DETROIT — Roughly two-thirds of Ford Motor Co.'s dealer network in the U.S. has opted to participate in a new — and, to some, controversial — certification program governing how dealers handle electric vehicle sales.
Ford CEO Jim Farley, speaking at the Automotive News World Congress downtown Monday, said that 1,920 Ford dealers have enrolled in the Model e program for 2024-2026. Of those that enrolled, the vast majority — 1,659 dealers — opted into the highest level, "certified elite," which gives them full sales and service capabilities and requires a higher investment level. Another 261 dealers opted to become "certified" with full service capability, a cap on how many EVs they can sell, and a lower investment requirement.

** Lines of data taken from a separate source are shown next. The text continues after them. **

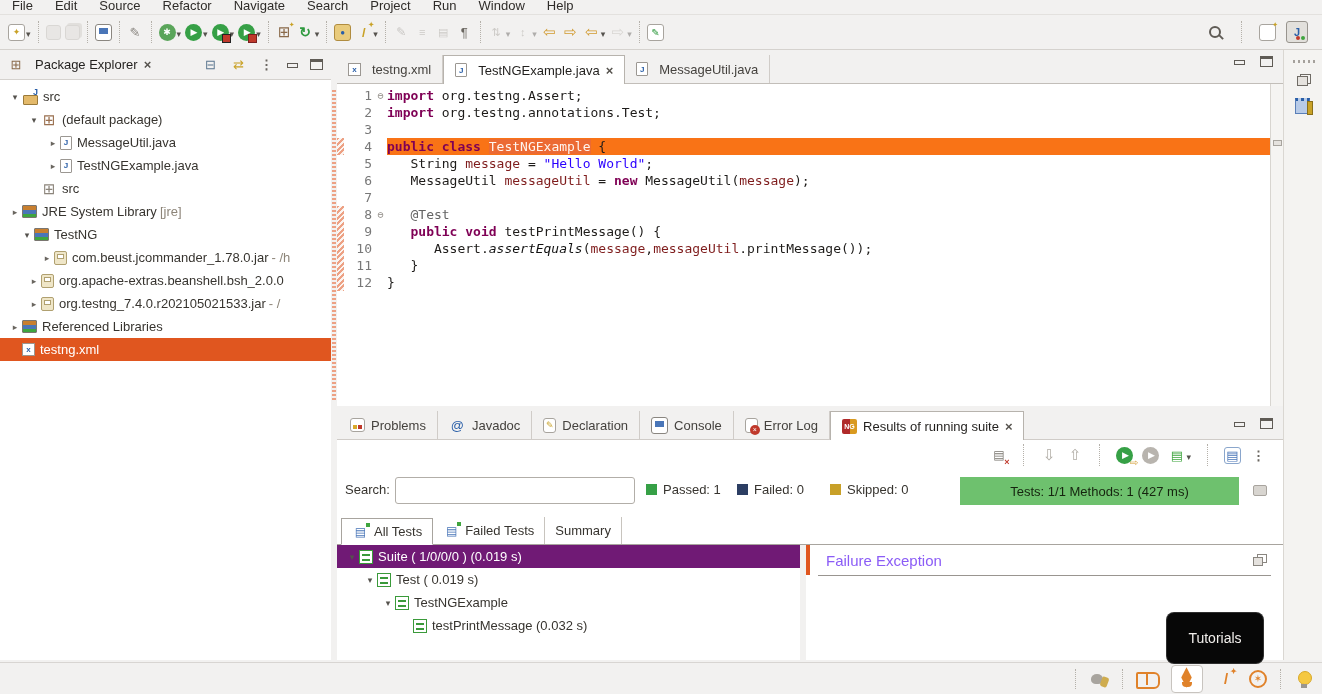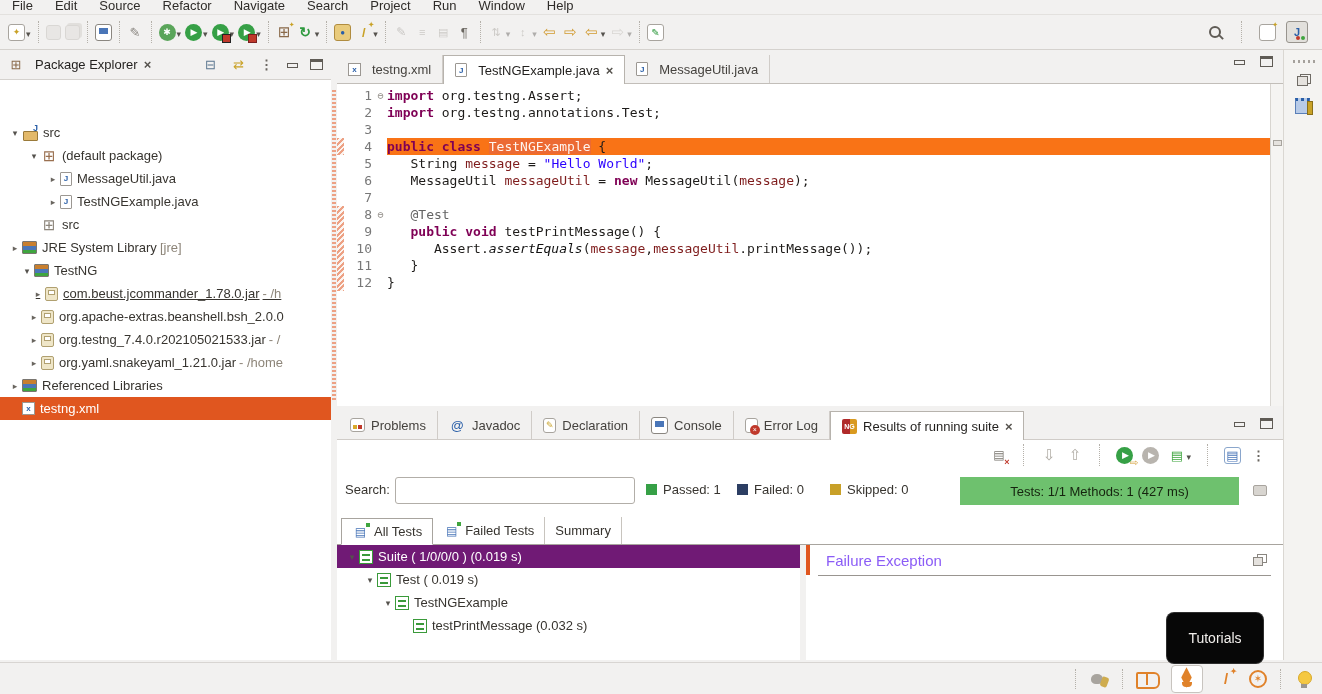--- a/index.html
+++ b/index.html
@@ -77,21 +77,21 @@
   .tclose::before { content:"×"; font-size:13px; font-weight:bold; color:#55524d; }
 
   
   .content { position:absolute; left:0; top:50px; right:0; bottom:32px; }
 
   
   .left-panel { position:absolute; left:0; top:0; width:331px; height:610px; background:#fff; }
   .lp-header { height:30px; display:flex; align-items:center; background:#f2f1f0; border-bottom:1px solid #d5d2ce; padding:0 8px; }
   .lp-title { display:flex; align-items:center; gap:6px; font-size:13px; color:#211f1d; }
   .lp-icons { margin-left:auto; display:flex; align-items:center; gap:11px; }
-  .lp-tree { position:absolute; left:0; right:0; top:31px; bottom:0; background:#fff; padding-top:4px; overflow:hidden;margin-top:36px; }
+  .lp-tree { position:absolute; left:0; right:0; top:31px; bottom:0; background:#fff; padding-top:4px; overflow:hidden; }
   .trow { height:23px; display:flex; align-items:center; font-size:13px; color:#37342f; white-space:nowrap; overflow:hidden; }
   .trow.sel { background:#e0561f; color:#fff; }
   .exp { width:14px; text-align:center; flex:none; font-size:9px; color:#55524d; }
   .trow.sel .exp { color:#fff; }
   .exp.open::before { content:"▾"; }
   .exp.closed::before { content:"▸"; color:#6a6660; }
   .tsuffix { color:#8d8579; margin-left:3px; }
 
   
   .fi { width:16px; height:16px; display:inline-flex; align-items:center; justify-content:center; position:relative; margin-right:5px; flex:none; }
@@ -391,42 +391,36 @@
             <span class="exp closed"></span>
             <span class="fi fi-library"></span>
             <span>JRE System Library</span>
             <span class="tsuffix"> [jre]</span>
           </div>
           <div class="trow" style="padding-left: 20px;">
             <span class="exp open"></span>
             <span class="fi fi-library"></span>
             <span>TestNG</span>
           </div>
-          <div class="trow" style="padding-left: 31px; text-decoration: underline;">
+          <div class="trow" style="padding-left: 40px;">
             <span class="exp closed"></span>
             <span class="fi fi-jar"></span>
             <span>com.beust.jcommander_1.78.0.jar</span>
             <span class="tsuffix"> - /h</span>
           </div>
           <div class="trow" style="padding-left: 27px;">
             <span class="exp closed"></span>
             <span class="fi fi-jar"></span>
             <span>org.apache-extras.beanshell.bsh_2.0.0</span>
           </div>
           <div class="trow" style="padding-left: 27px;">
             <span class="exp closed"></span>
             <span class="fi fi-jar"></span>
             <span>org.testng_7.4.0.r202105021533.jar</span>
             <span class="tsuffix"> - /</span>
-          </div>
-          <div class="trow" style="padding-left: 27px;">
-            <span class="exp closed"></span>
-            <span class="fi fi-jar"></span>
-            <span>org.yaml.snakeyaml_1.21.0.jar</span>
-            <span class="tsuffix"> - /home</span>
           </div>
           <div class="trow" style="padding-left: 8px;">
             <span class="exp closed"></span>
             <span class="fi fi-library"></span>
             <span>Referenced Libraries</span>
           </div>
           <div class="trow sel" style="padding-left: 8px;">
             <span class="exp"></span>
             <span class="fi fi-xml">x</span>
             <span>testng.xml</span>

Ford has about 3,000 dealers in its franchised dealer network in the U.S. The company will give those that didn't enroll this time around another opportunity to do so in 2025, for another wave that starts in 2027.
"We're betting on the franchise system. Now the largest luxury brand in the United States didn't," Farley said, referring to Tesla, which sells vehicles directly to consumers. "And we're betting on the dealer council process."
Farley said executives didn't have a specific enrollment number they were aiming for, but wanted to ensure Model e dealers were adequately spread out to serve customers who are new to the brand.
"So far, we're No. 2 in the U.S. in EV and 70-plus percent of customers are new to us," he said. "We focused not so much on the numbers. It was more like, do we have coverage in Orange County? Do we have coverage in the right parts so people don't have to go too far?"
Ford executives unveiled the standards in September at the company's annual dealer meeting in Las Vegas.
Some dealers and trade groups that represent them have pushed back on the standards. They've expressed concerns about the amount of spending required for EV charging infrastructure, questioned how they'll recoup their investments and argued that some of the program's provisions run afoul of state franchise laws. Generally, those laws require legacy automakers to sell vehicles via dealers and give dealers authority to set pricing.
State dealer associations in a number of states have pushed back on Ford's EV standards. And Ford now is facing legal challenges over the program, Automotive News first reported. Those challenges include a lawsuit filed on behalf of four dealers in New York, an attorney for the plaintiffs in that case confirmed to The Detroit News.
The program also has attracted the attention of a federal lawmaker. U.S. Sen. Richard Blumenthal, a Connecticut Democrat, wrote to Farley last week, urging him to extend the program's enrollment deadline and raising concerns about what he described as its "costly" requirements, according to a news release.